Start of Block

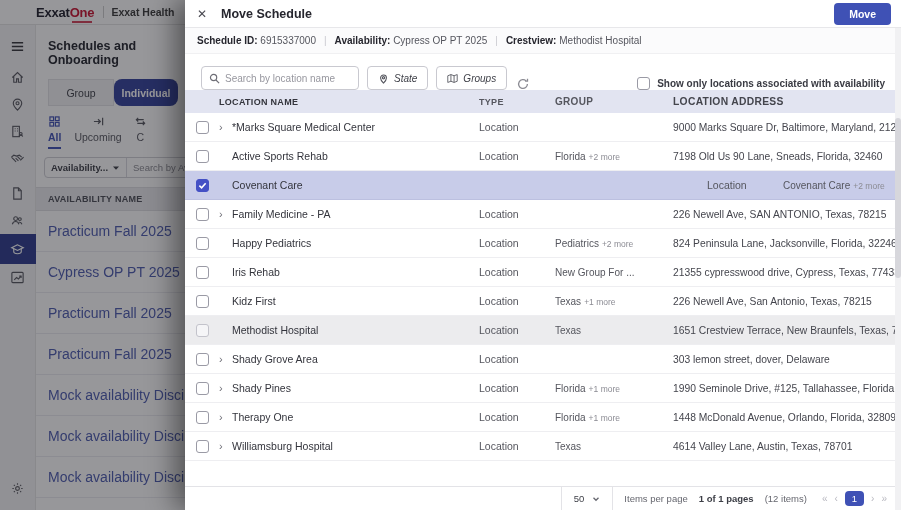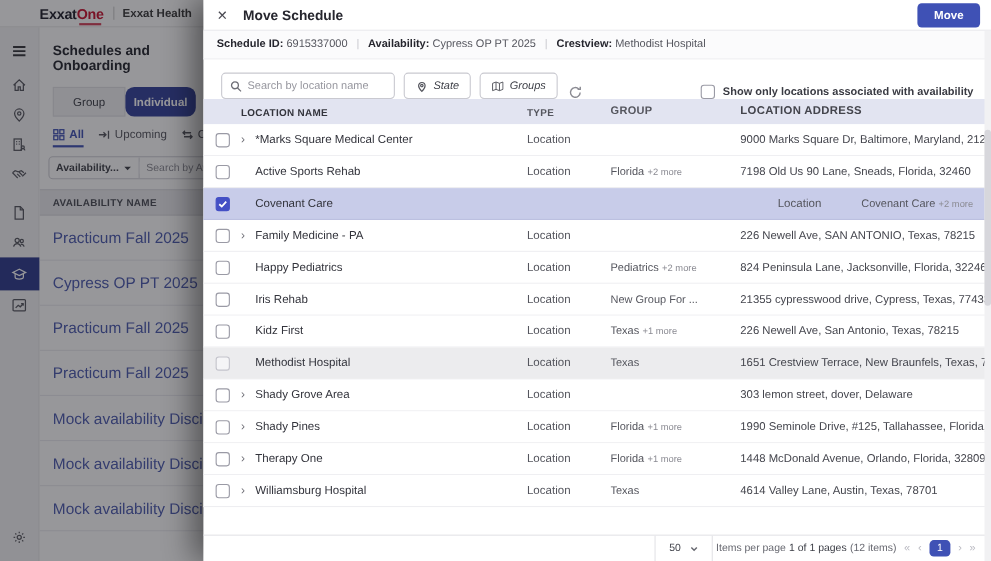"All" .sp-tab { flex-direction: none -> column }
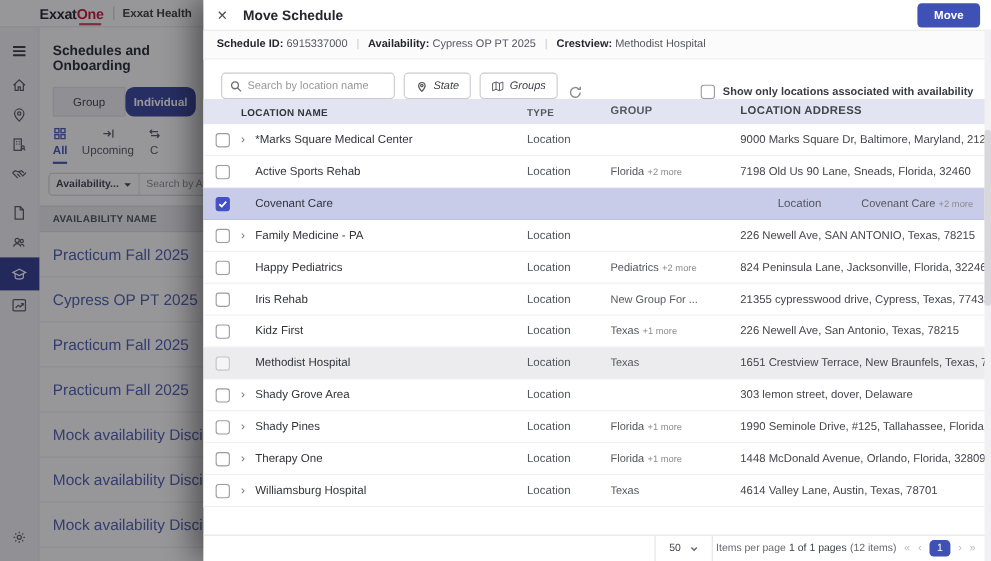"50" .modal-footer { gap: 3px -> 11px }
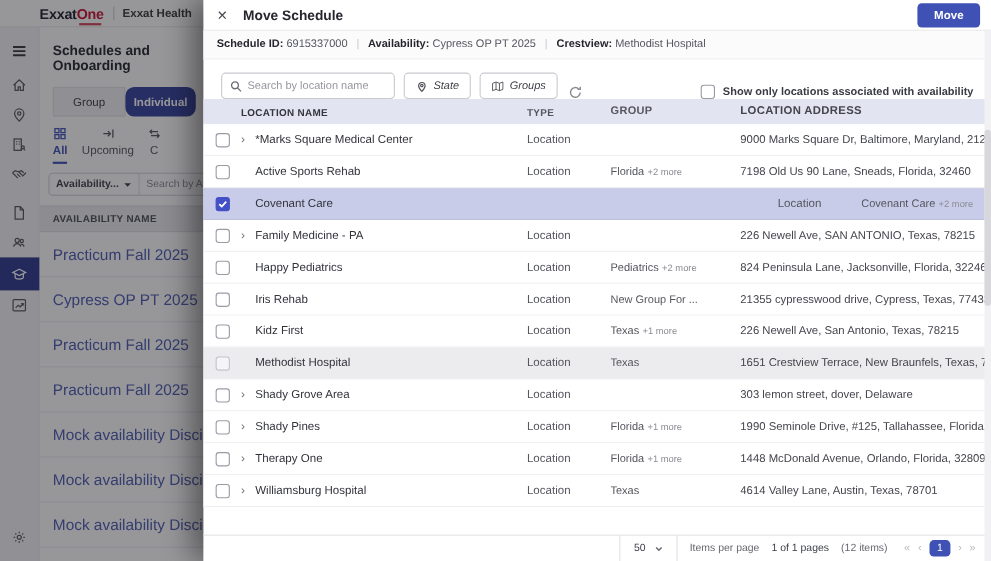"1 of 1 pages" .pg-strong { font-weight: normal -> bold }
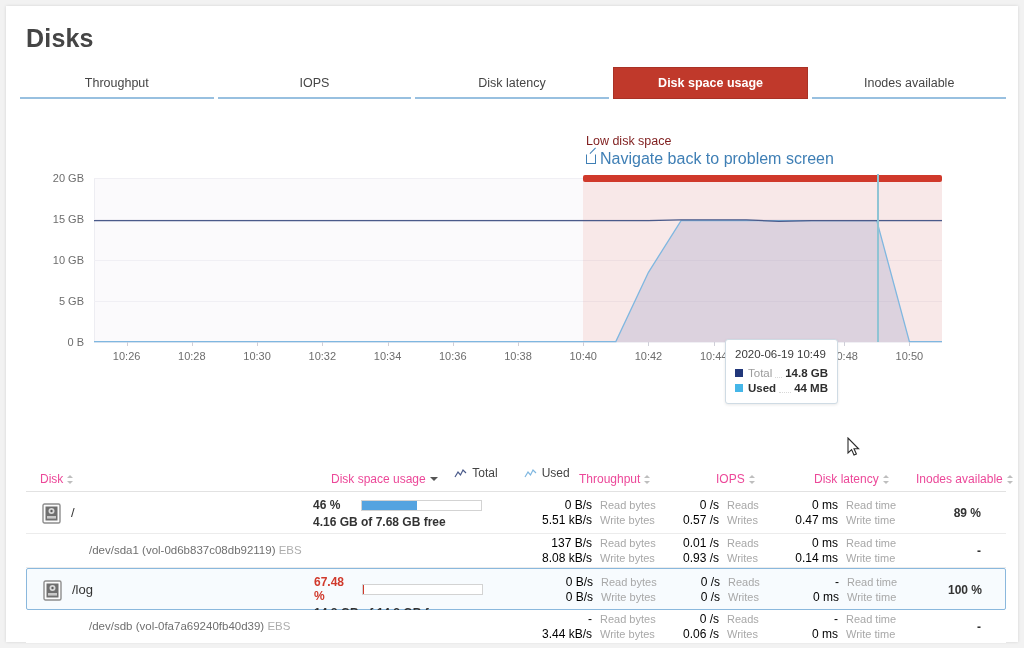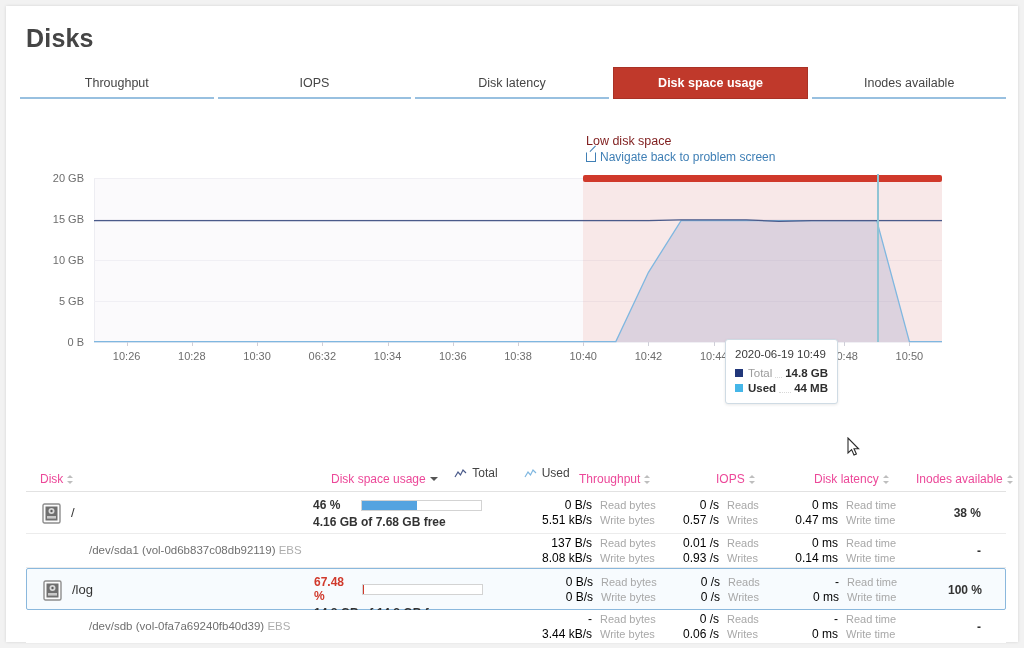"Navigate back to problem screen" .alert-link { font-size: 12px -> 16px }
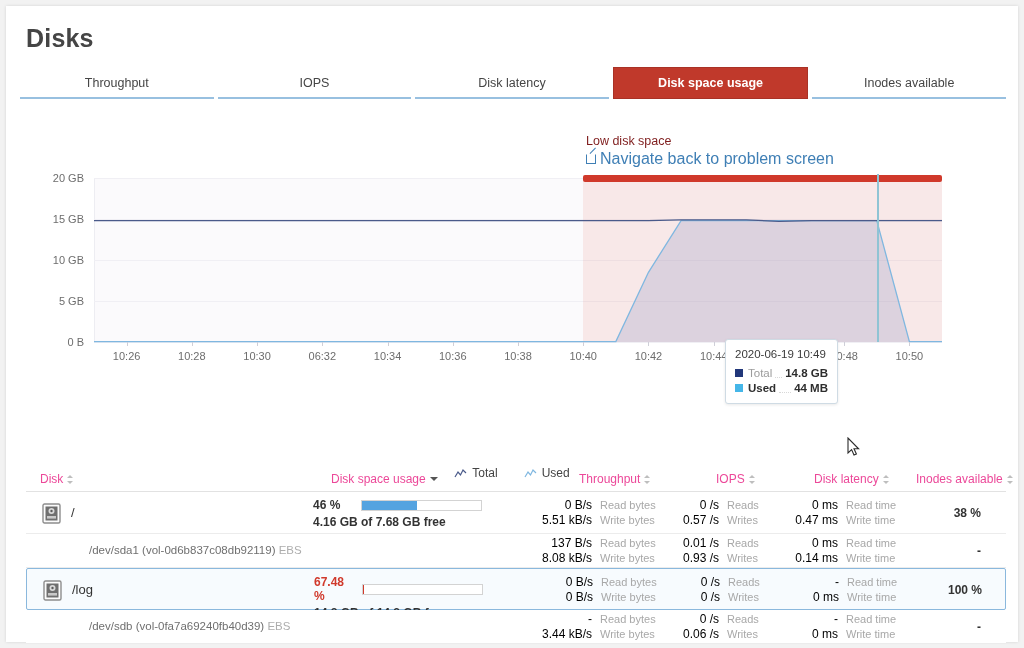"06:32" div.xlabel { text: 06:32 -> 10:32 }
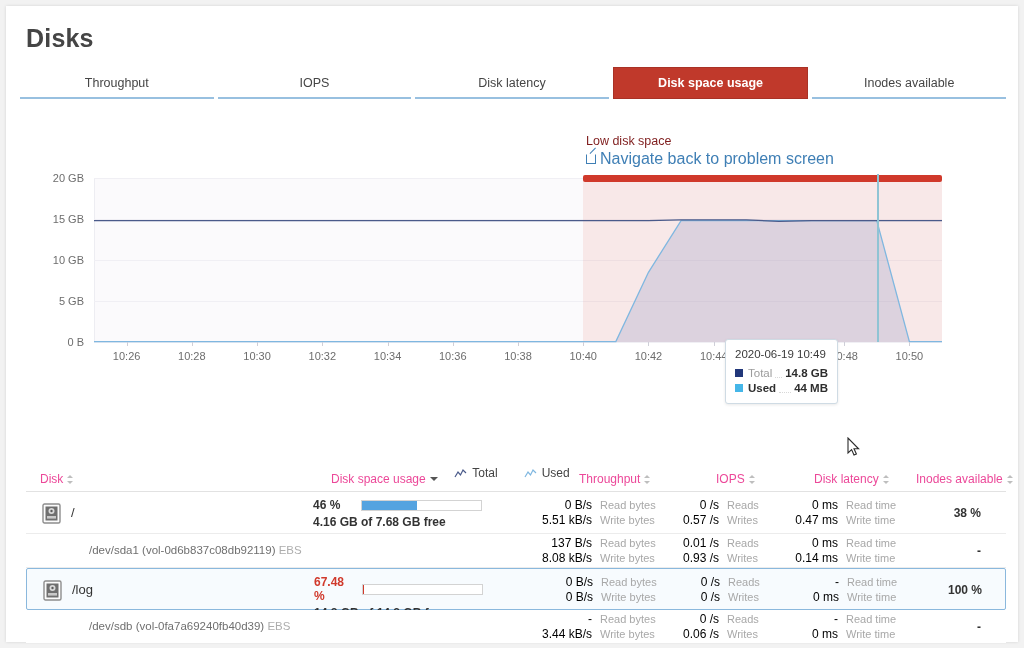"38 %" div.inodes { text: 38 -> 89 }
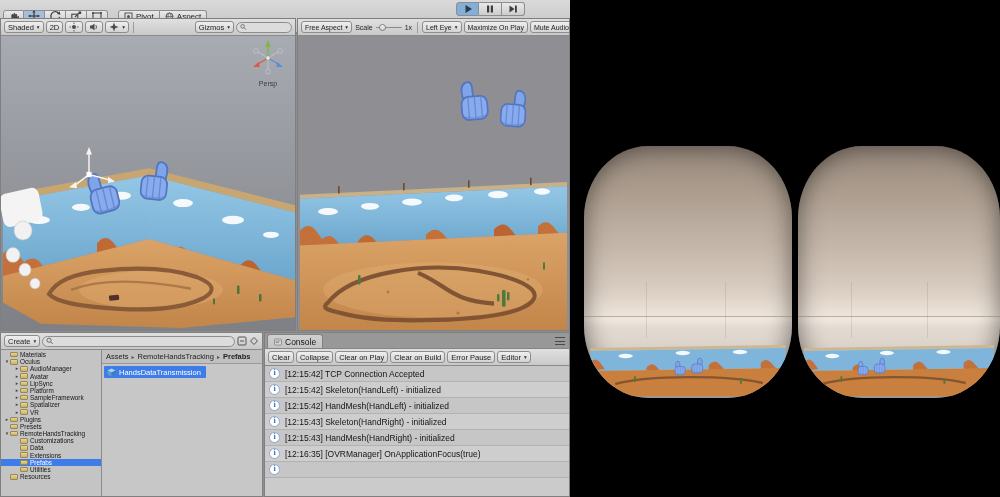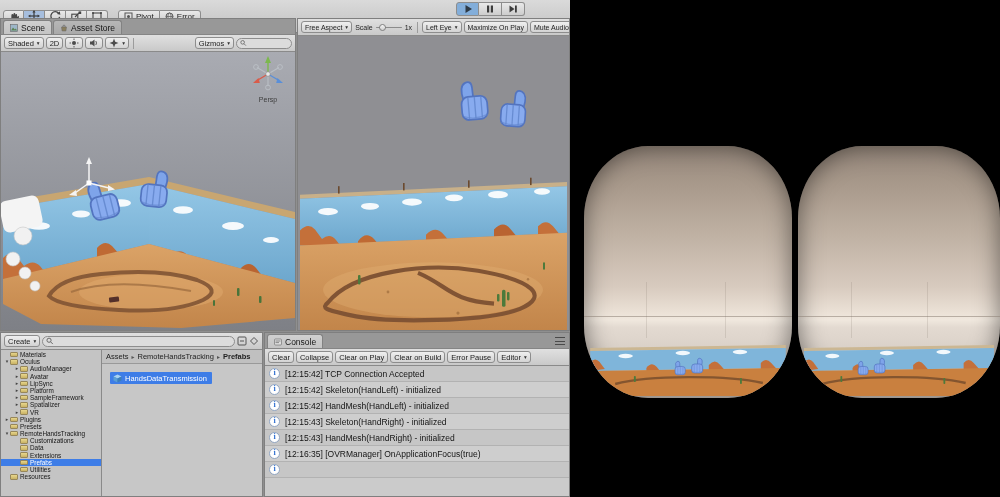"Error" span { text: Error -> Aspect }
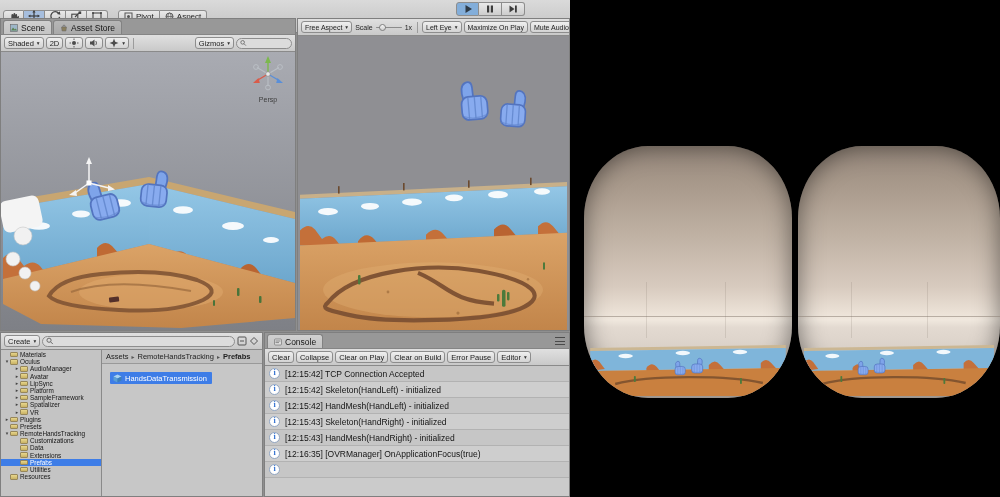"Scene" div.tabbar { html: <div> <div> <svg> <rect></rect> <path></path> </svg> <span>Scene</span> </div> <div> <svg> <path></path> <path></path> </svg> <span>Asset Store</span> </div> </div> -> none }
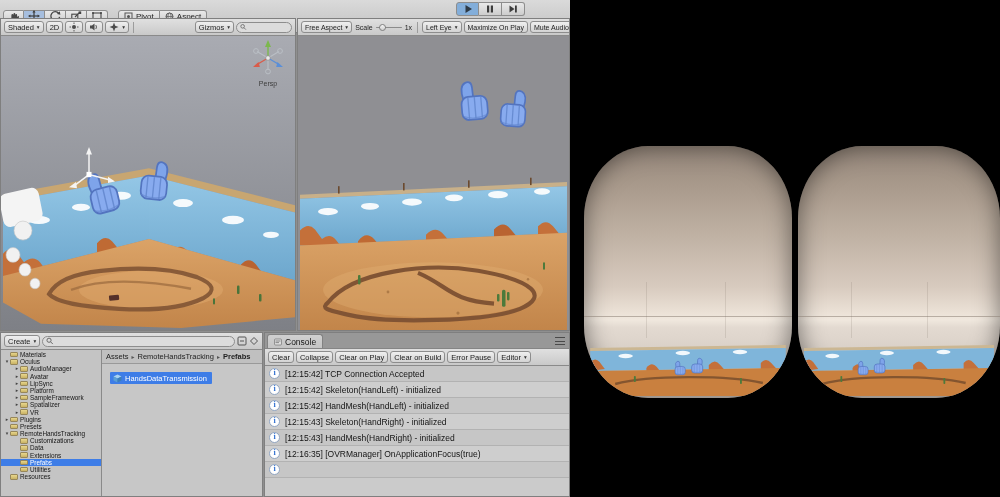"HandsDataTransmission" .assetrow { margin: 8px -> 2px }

End of Block

▶ **Exercise objective**: Leaving out each picture, repeat exactly the lines above from the one that contains "text: 06:32 ->" through the one that contains "text: Error ->".

▶ **Output for this exercise**:
"06:32" div.xlabel { text: 06:32 -> 10:32 }
"38 %" div.inodes { text: 38 -> 89 }
"Error" span { text: Error -> Aspect }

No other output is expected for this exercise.